• Question: How hard to you work, so that you can win the prize money? (roughly how many hours per day, what you do, etc)

    Asked by nsam to Darren, Deuan, Duncan, Lori-An, Michelle on 15 Jun 2010 in Categories: .
    • Photo: Lori-An Etherington

      Lori-An Etherington answered on 14 Jun 2010:


      It depends on what needs to get done during the day. I usually arrive in work about 9am and I leave between 5 – 5:30pm (I usually can’t work much later than this as I have a 5 year old daughter whom I need to pick up). I spend most mornings preparing my experiments (making solutions and getting my rig ready – this is the area that I perform my experiments). During this time I might do a literature search to see if there are any new journals relating to my area of research. I have a coffee break around 10:30 and lunch around 12pm, although I often just have these breaks whilst sitting at my computer in the office. The majority of afternoons are spent experimenting and sometimes I attend seminars or prepare presentations. Occasionally I take journals home to read but usually I do all of my work whilst I am in the laboratory.

    • Photo: Darren Nesbeth

      Darren Nesbeth answered on 14 Jun 2010:


      It varies. But if you average it out over the year it’s maybe 40-50 hours a week in the lab and the office.
      The good thing about finding a job that you love is that you can be thinking about it in your free time and it doesn’t feel like work.

    • Photo: Deuan Jones

      Deuan Jones answered on 14 Jun 2010:


      Like many labs in universities and in industry, we have fairly flexible working hours. I usually start work at 10:30 unless I need to be in earlier for a meeting or to start a really long experiment. I work till at least 7 usually and come in for a 2-3 hrs on a saturday. So that comes to about 40 hrs a week, but it can vary a lot – It’s not that unusual for us to work 50hrs a week.

      When I was doing a PhD (which you need for the job I do) we usually worked 60 hrs per week and sometimes more.

      Although it can be a lot of hours the flexibility is good – if I want I can usually go and meet a friend for coffee in an afternoon (just have to finish my work later), I can take my holidays pretty much any time I want and no-one is actually keeping a record of our hours – my boss like most professors is really interested in how many good experiments I can do and how much good quality data I can produce. So unlike many jobs, it’s one where you can actually do less hours if you’re really efficient and design experiments really well. I’m probably middle-of-the-road, I know people who aren’t as efficient and get less work than me done in a typical day and I know people who are much more efficient than me and so who get much more work done.

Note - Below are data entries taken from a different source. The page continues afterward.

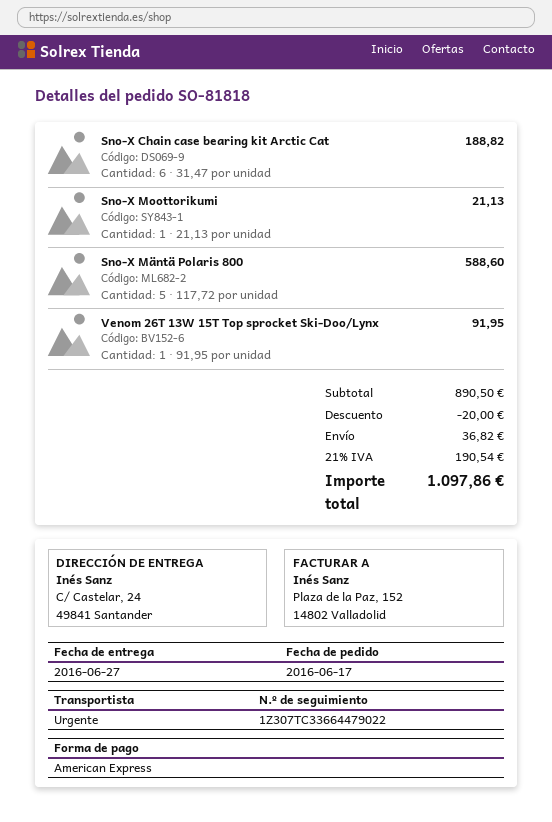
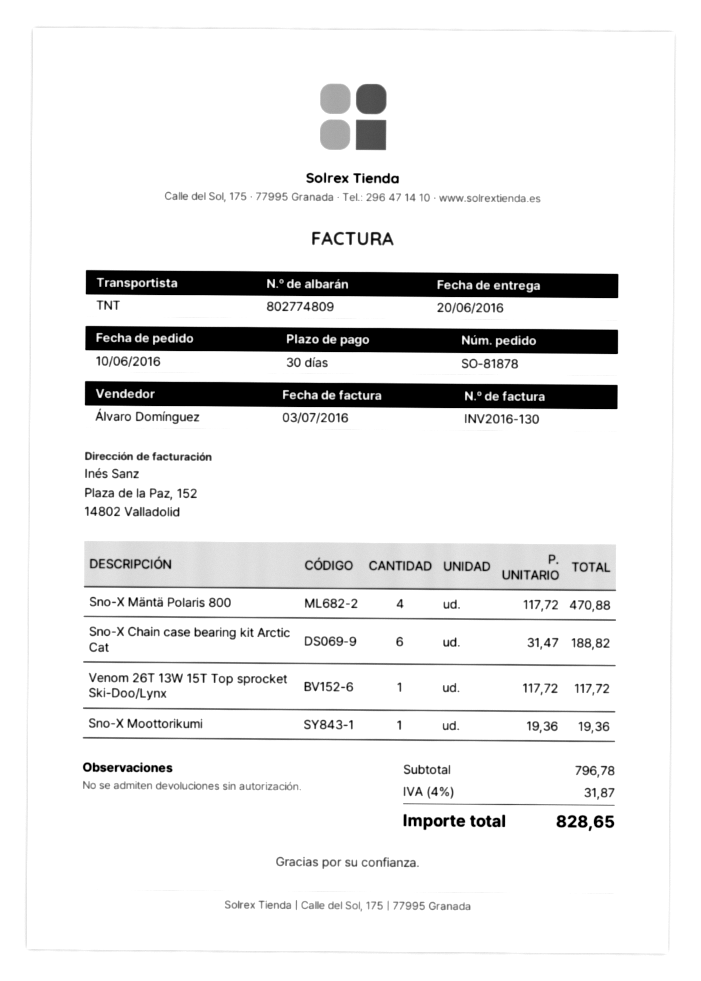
order number: SO-81818 -> SO-81878
order date: 2016-06-17 -> 2016-06-10
delivery date: 2016-06-27 -> 2016-06-20
shipping method: express -> TNT
Sno-X Moottorikumi: 1 x 21.13 = 21.13 -> 1 x 19.36 = 19.36
Sno-X Mäntä Polaris 800: 5 x 117.72 = 588.60 -> 4 x 117.72 = 470.88
Venom 26T 13W 15T Top sprocket Ski-Doo/Lynx: 1 x 91.95 = 91.95 -> 1 x 117.72 = 117.72
subtotal: 890.50 -> 796.78
discount: 20.00 -> none
shipping: 36.82 -> none
tax: 21% = 190.54 -> 4% = 31.87
total: 1097.86 -> 828.65

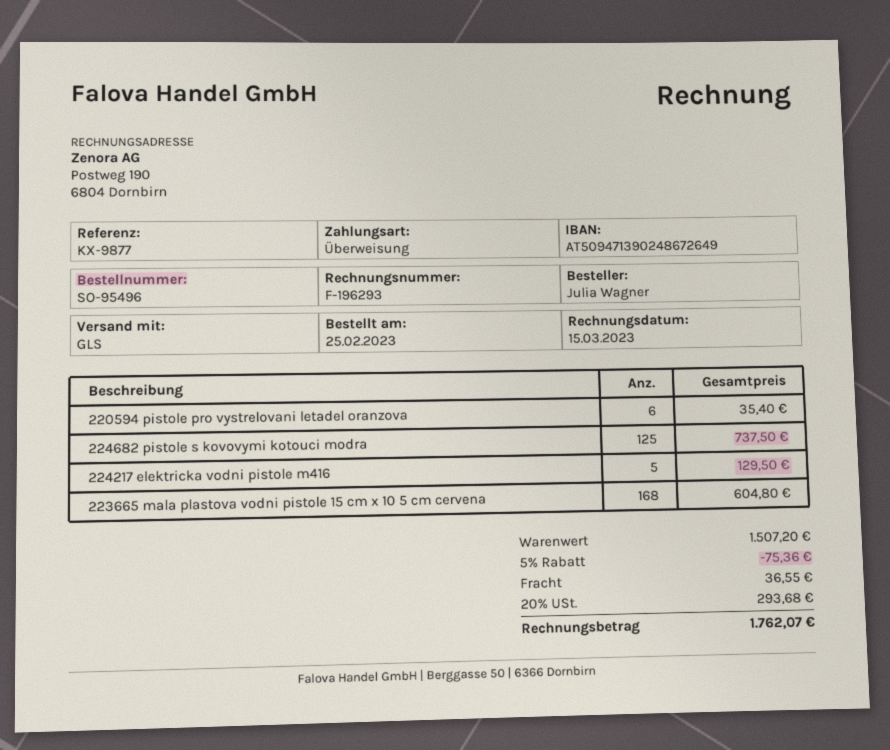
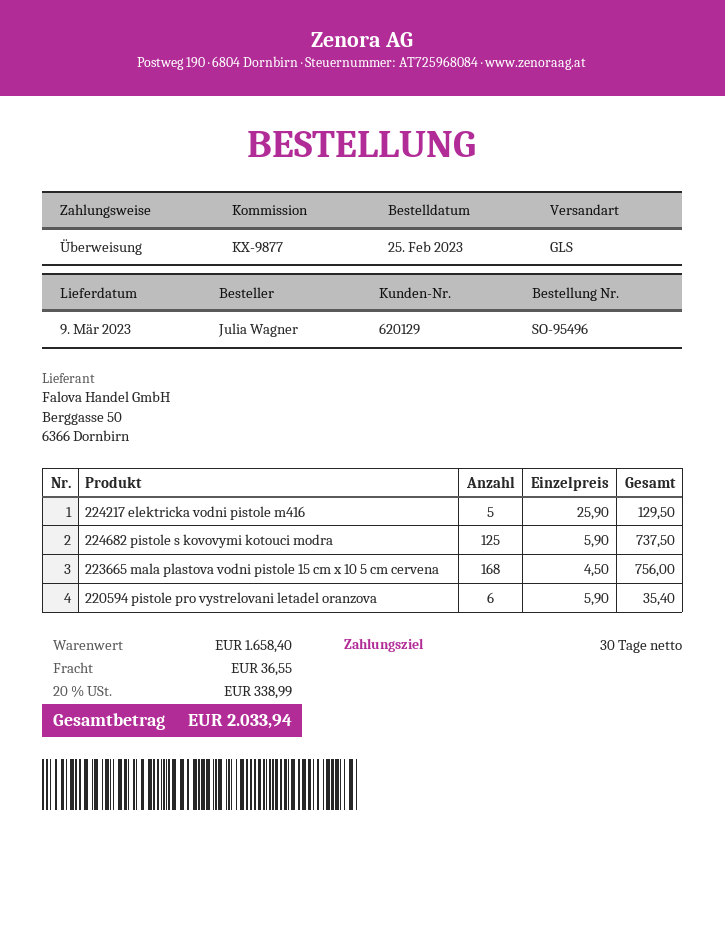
223665 mala plastova vodni pistole 15 cm x 10 5 cm cervena: 168 for 604.80 -> 168 for 756.00
subtotal: 1507.20 -> 1658.40
discount: 5% = 75.36 -> none
tax: 20% = 293.68 -> 20% = 338.99
total: 1762.07 -> 2033.94

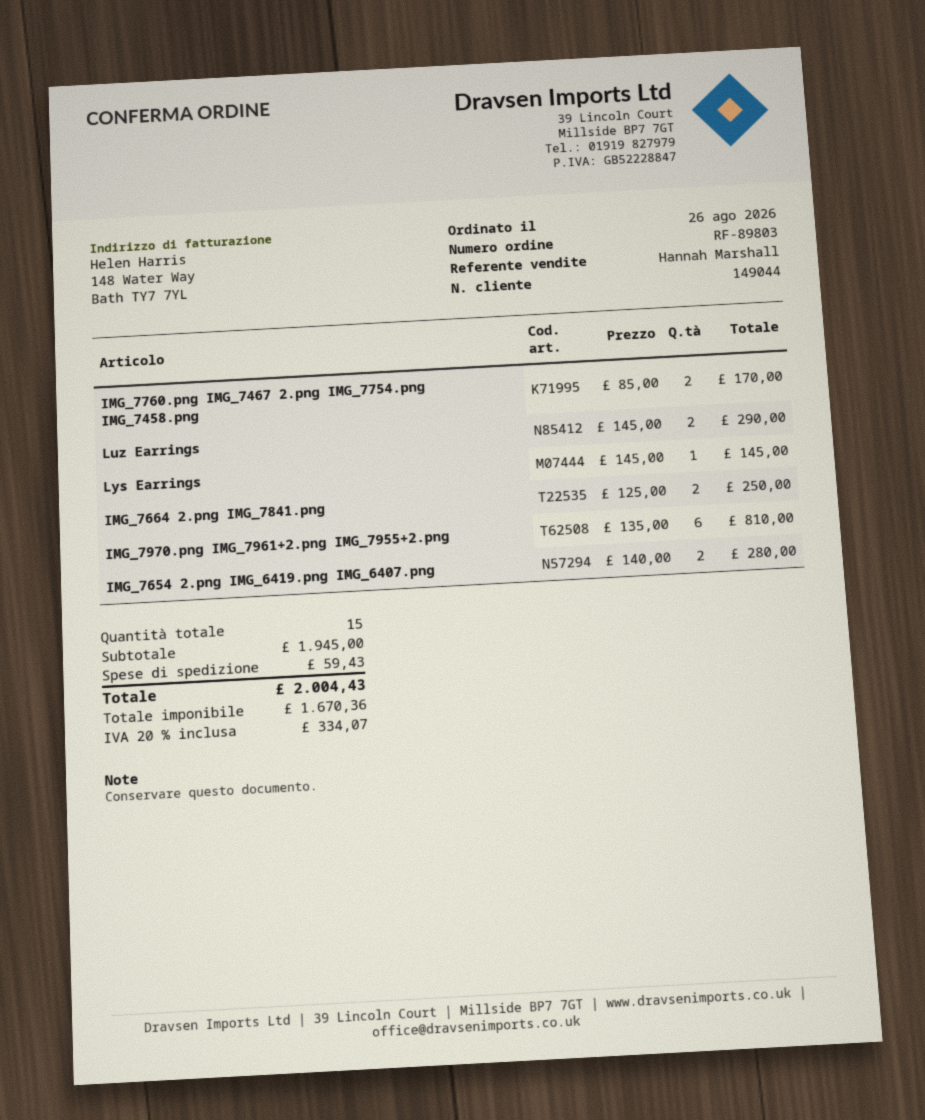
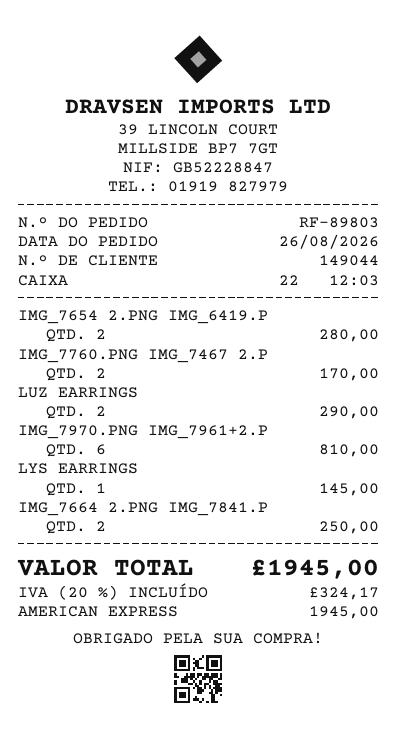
shipping: 59.43 -> none
tax: 20% = 334.07 -> 20% = 324.17
total: 2004.43 -> 1945.00

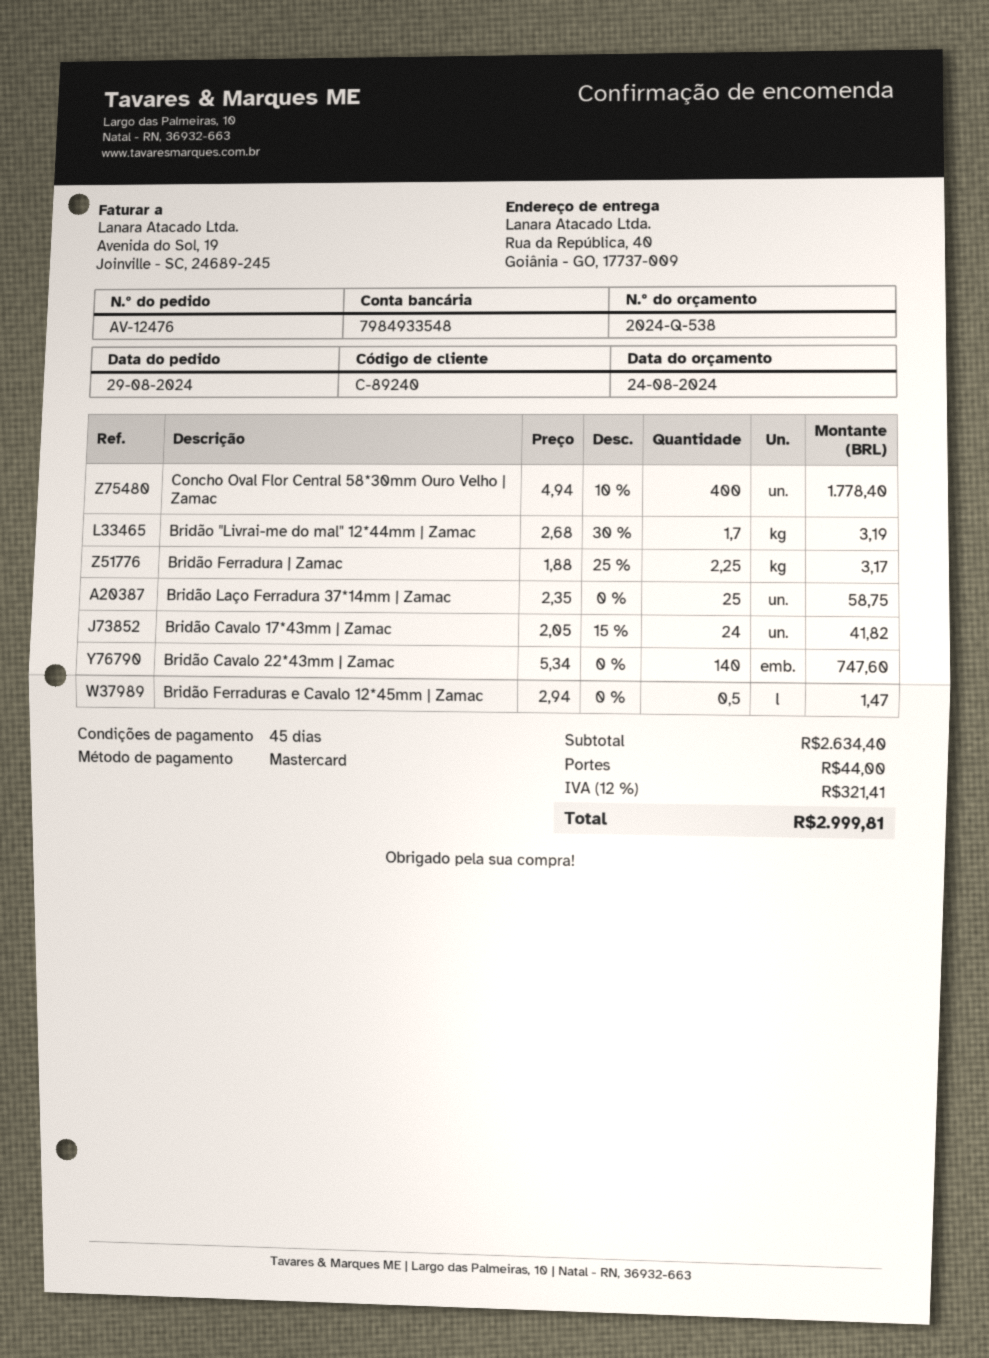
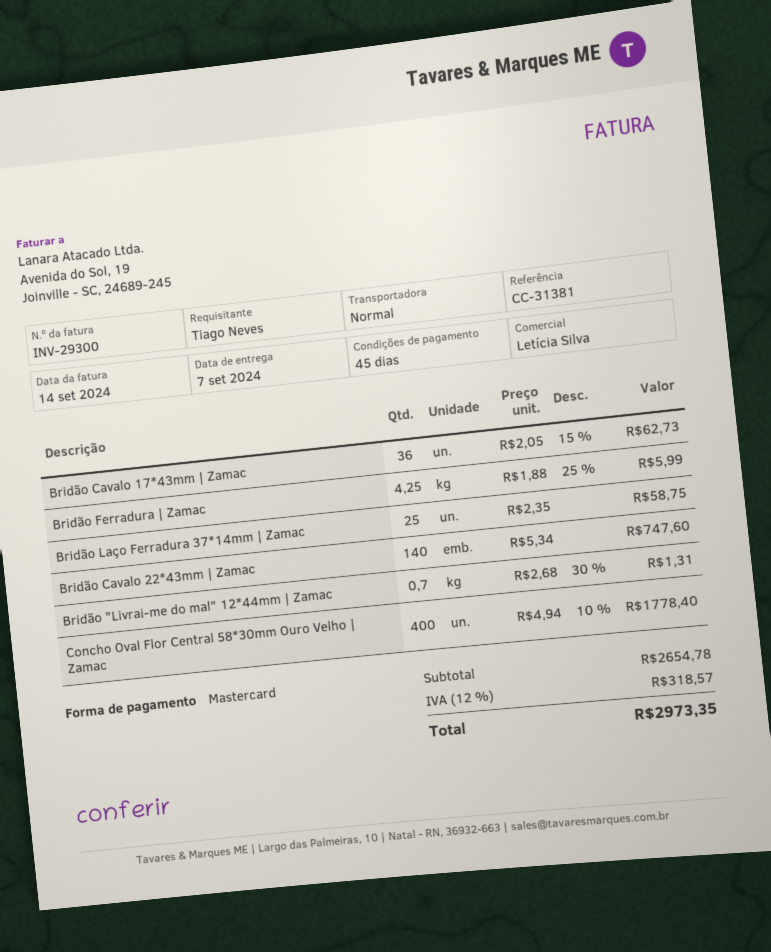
Bridão "Livrai-me do mal" 12*44mm | Zamac: 1.7 x 2.68 - 30% = 3.19 -> 0.7 x 2.68 - 30% = 1.31
Bridão Ferradura | Zamac: 2.25 x 1.88 - 25% = 3.17 -> 4.25 x 1.88 - 25% = 5.99
Bridão Cavalo 17*43mm | Zamac: 24 x 2.05 - 15% = 41.82 -> 36 x 2.05 - 15% = 62.73
Bridão Ferraduras e Cavalo 12*45mm | Zamac: 0.5 x 2.94 = 1.47 -> none
subtotal: 2634.40 -> 2654.78
shipping: 44.00 -> none
tax: 12% = 321.41 -> 12% = 318.57
total: 2999.81 -> 2973.35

      Although there can be long hours, I like the fact that there’s lots of variety in my work – there’s office work looking at data and computer predictions or writing up (which I hate) and lots of reading so I can understand a new protein I work on for example. But then there’s also all the practical work at the lab bench and that also is very varied – sometimes I’m growing bacteria, sometimes parasites, other times I work on DNA or proteins. Basically I think variety is good – I don’t think I could do a job where I’m just at a desk the whole time.

      I really need to write shorter answers….

    • Photo: Michelle Hudson-Shore

      Michelle Hudson-Shore answered on 15 Jun 2010:


      Well I generally work about 8 hours a day and spend around 2 hours a day actually getting to and from work. But because I’m also studying for a PhD part time I also have to work on that at home at the weekends sometimes.
      If I’m organising a Training School, submitting evidence to a government committee or working on something with a tight deadline then I do much longer days. I never seem to have enough time to do everything that I would like to do, but I think that might be true in a lot of jobs.